▶ _Try it_: All lines from the one with "[256,237,301,246] server. ->" to the end of the listing below are to be transcribed exactly; both end lines are included, and no other lines are.

▶ _Data for processing_:
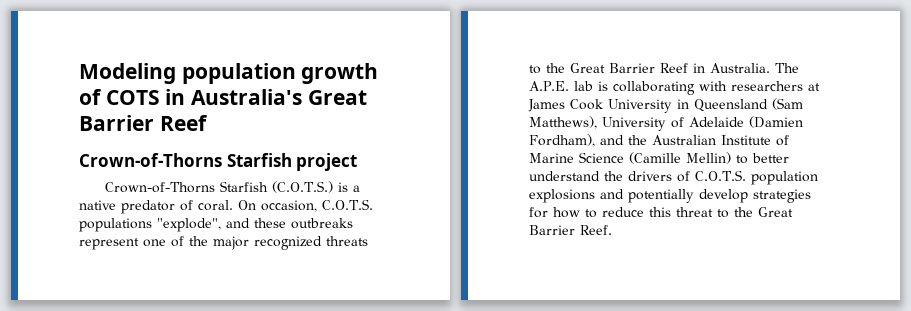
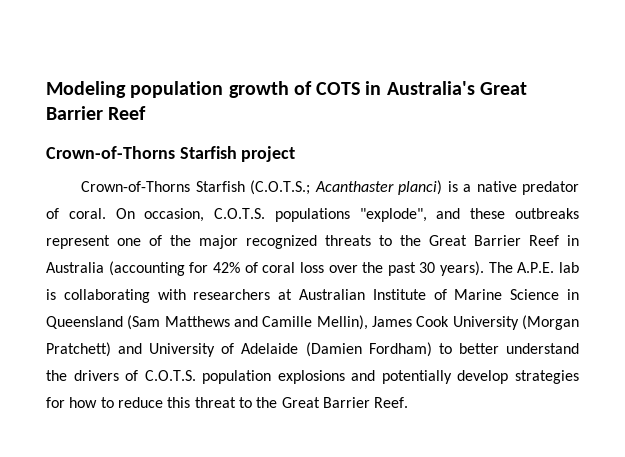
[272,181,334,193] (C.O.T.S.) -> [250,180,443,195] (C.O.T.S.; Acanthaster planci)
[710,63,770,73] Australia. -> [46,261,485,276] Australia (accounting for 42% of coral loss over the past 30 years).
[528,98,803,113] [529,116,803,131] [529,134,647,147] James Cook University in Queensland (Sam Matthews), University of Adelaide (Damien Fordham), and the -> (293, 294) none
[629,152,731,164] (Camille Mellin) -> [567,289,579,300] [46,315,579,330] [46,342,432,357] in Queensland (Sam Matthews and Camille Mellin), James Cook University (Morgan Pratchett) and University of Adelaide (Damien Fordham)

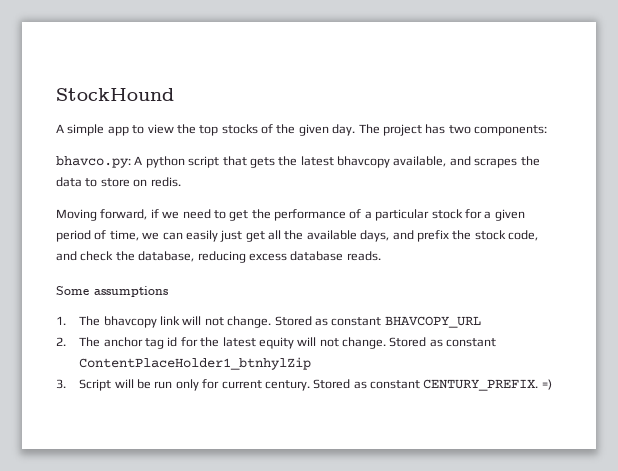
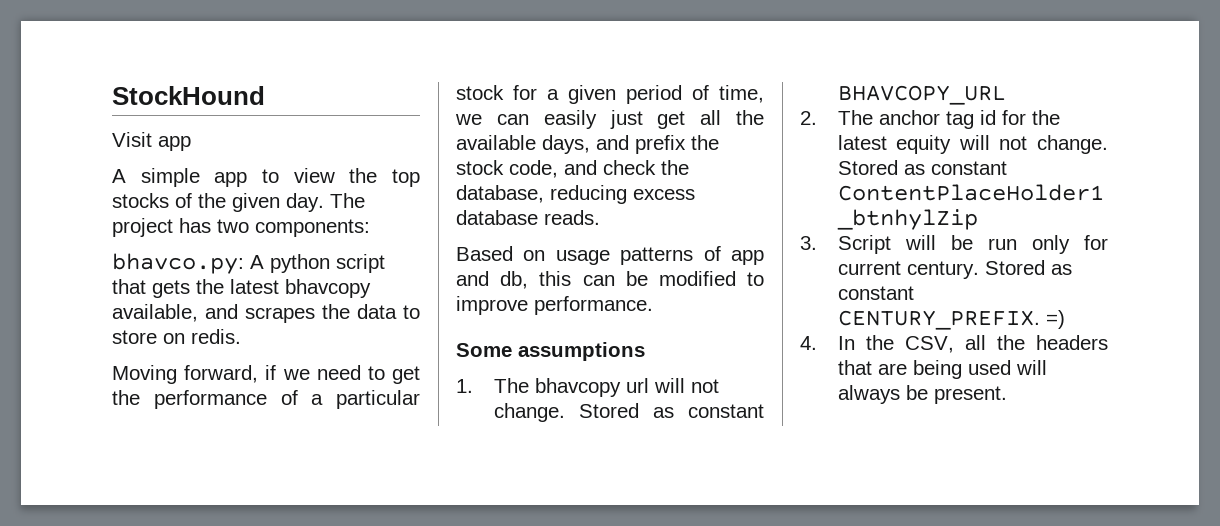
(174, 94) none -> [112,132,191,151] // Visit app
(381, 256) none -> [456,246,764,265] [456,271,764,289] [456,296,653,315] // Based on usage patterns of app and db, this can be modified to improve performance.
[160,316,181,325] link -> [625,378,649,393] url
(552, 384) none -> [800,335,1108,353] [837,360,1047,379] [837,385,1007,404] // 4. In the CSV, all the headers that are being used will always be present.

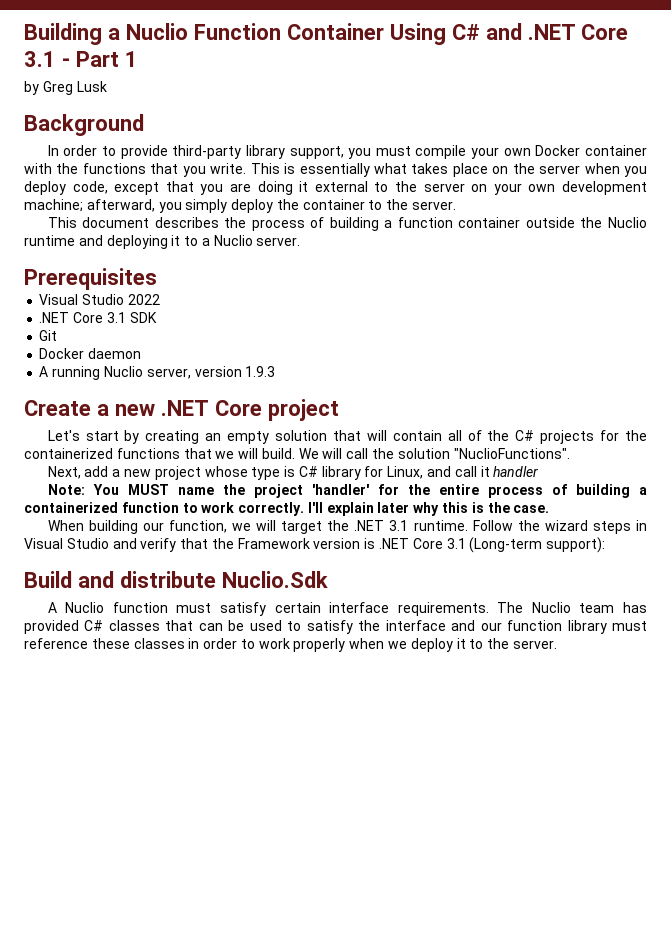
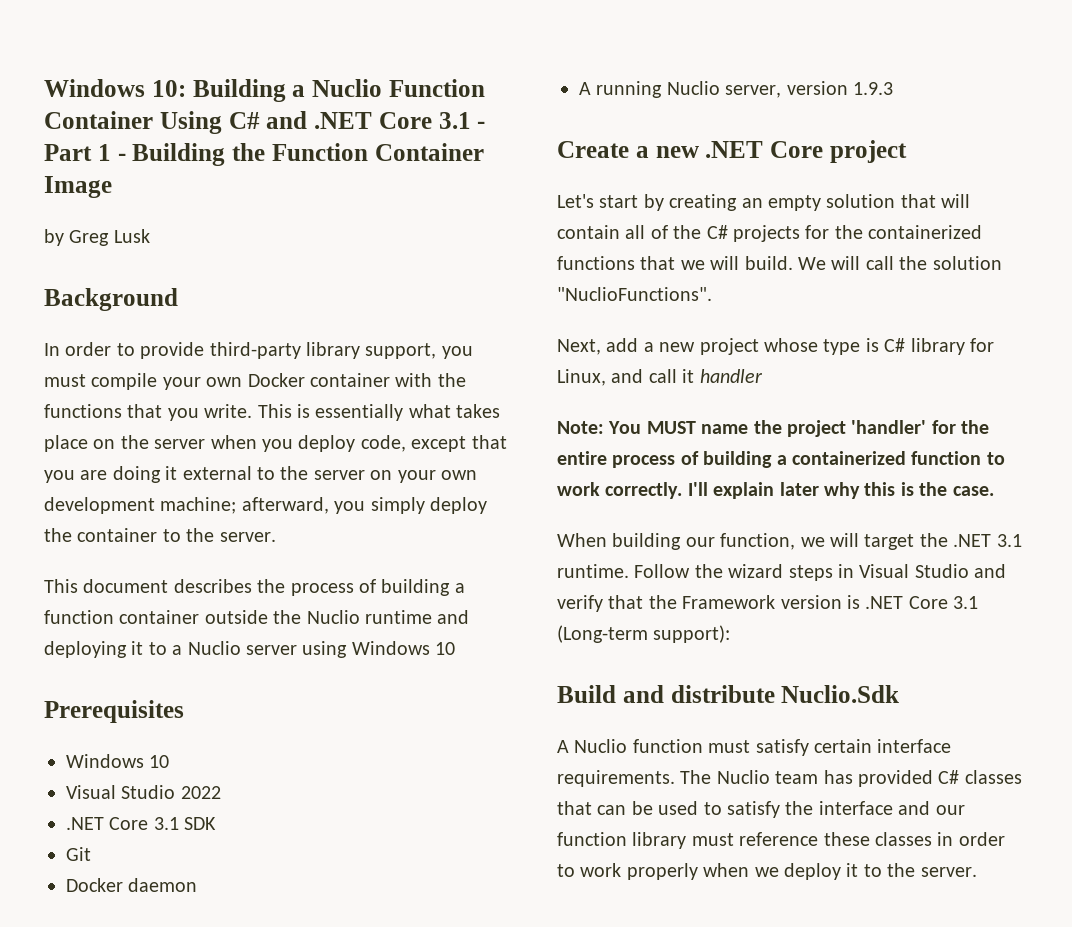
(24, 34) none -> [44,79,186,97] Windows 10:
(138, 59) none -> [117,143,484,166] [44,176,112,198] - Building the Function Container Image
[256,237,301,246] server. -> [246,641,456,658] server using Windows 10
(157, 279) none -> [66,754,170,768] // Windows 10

▶ _Task solution_:
[256,237,301,246] server. -> [246,641,456,658] server using Windows 10
(157, 279) none -> [66,754,170,768] // Windows 10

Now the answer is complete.